When you find the line with "- YetAnotherConfigLib |" among the records below, reproduce it and each line after it exactly, ending with the line with "1.18.2) | isxander".
^^^^^^^^^^^^^^^^
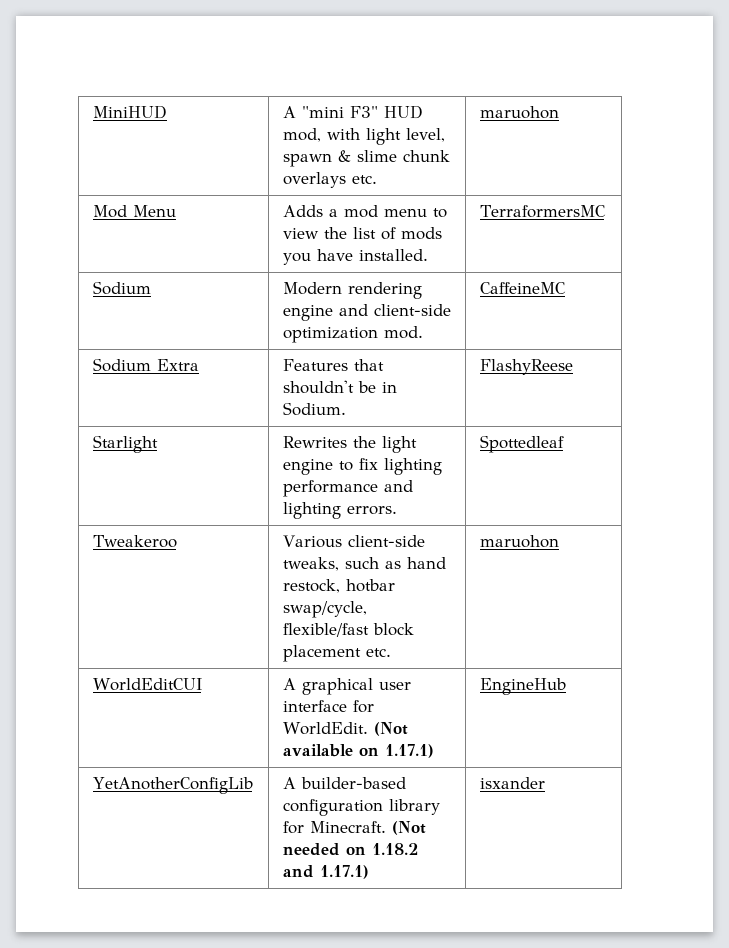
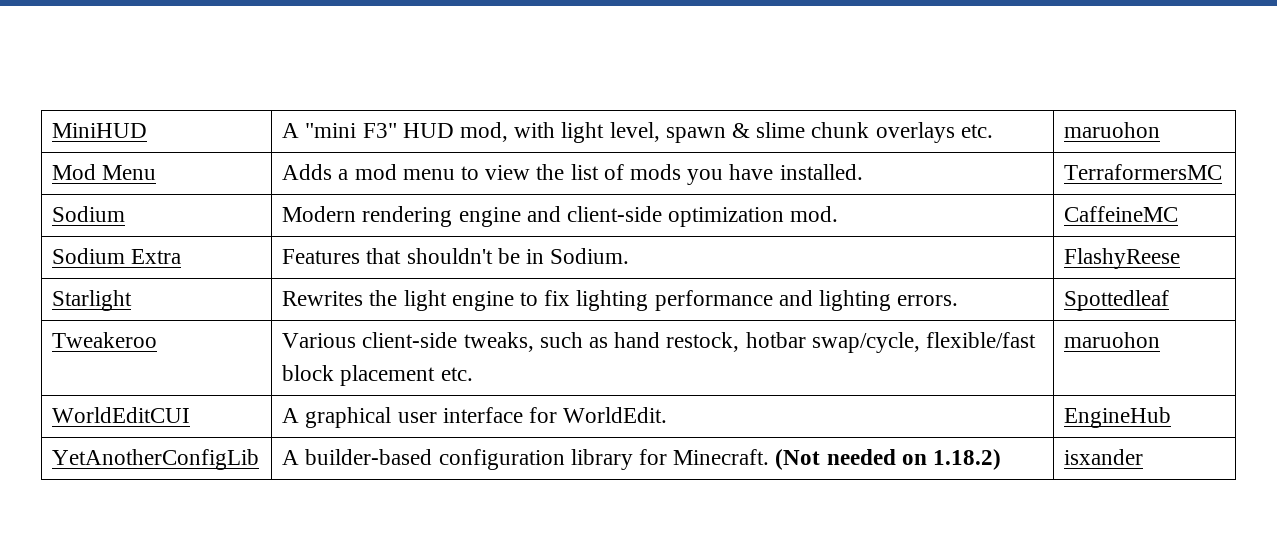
- WorldEditCUI | A graphical user interface for WorldEdit. (Not available on 1.17.1) | EngineHub
+ WorldEditCUI | A graphical user interface for WorldEdit. | EngineHub
- YetAnotherConfigLib | A builder-based configuration library for Minecraft. (Not needed on 1.18.2 and 1.17.1) | isxander
+ YetAnotherConfigLib | A builder-based configuration library for Minecraft. (Not needed on 1.18.2) | isxander

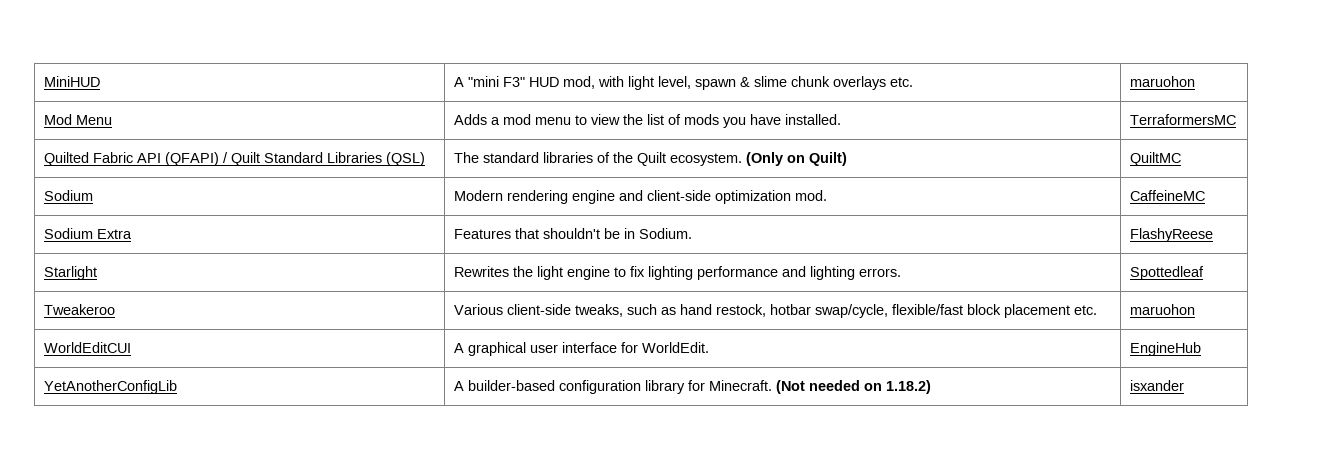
+ Quilted Fabric API (QFAPI) / Quilt Standard Libraries (QSL) | The standard libraries of the Quilt ecosystem. (Only on Quilt) | QuiltMC

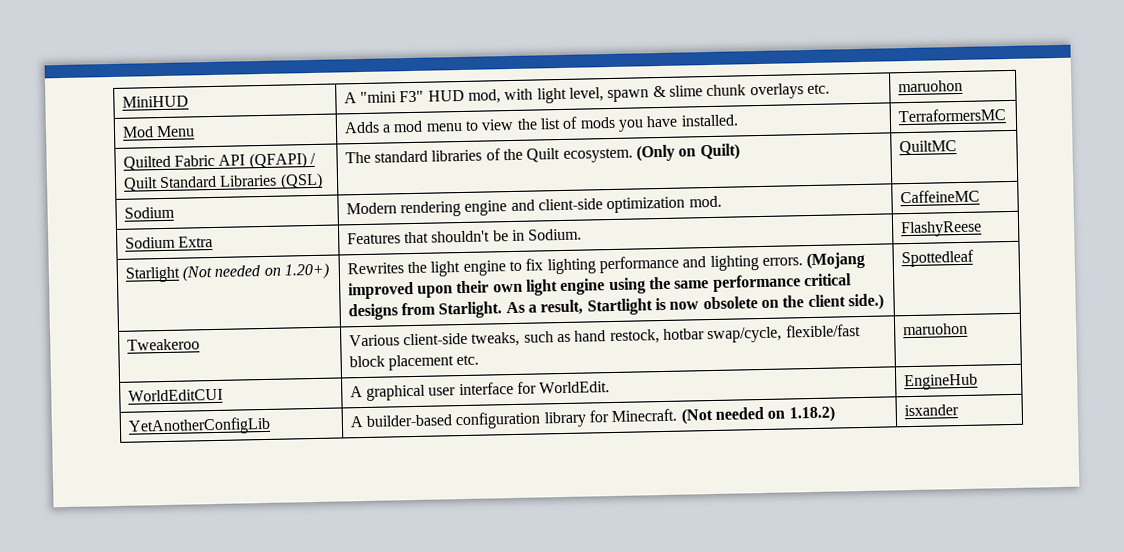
- Starlight
+ Starlight (Not needed on 1.20+)
+ (Mojang improved upon their own light engine using the same performance critical designs from Starlight. As a result, Startlight is now obsolete on the client side.)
^^^^^^^^^^^^^^^^
Completed exercise:
- YetAnotherConfigLib | A builder-based configuration library for Minecraft. (Not needed on 1.18.2 and 1.17.1) | isxander
+ YetAnotherConfigLib | A builder-based configuration library for Minecraft. (Not needed on 1.18.2) | isxander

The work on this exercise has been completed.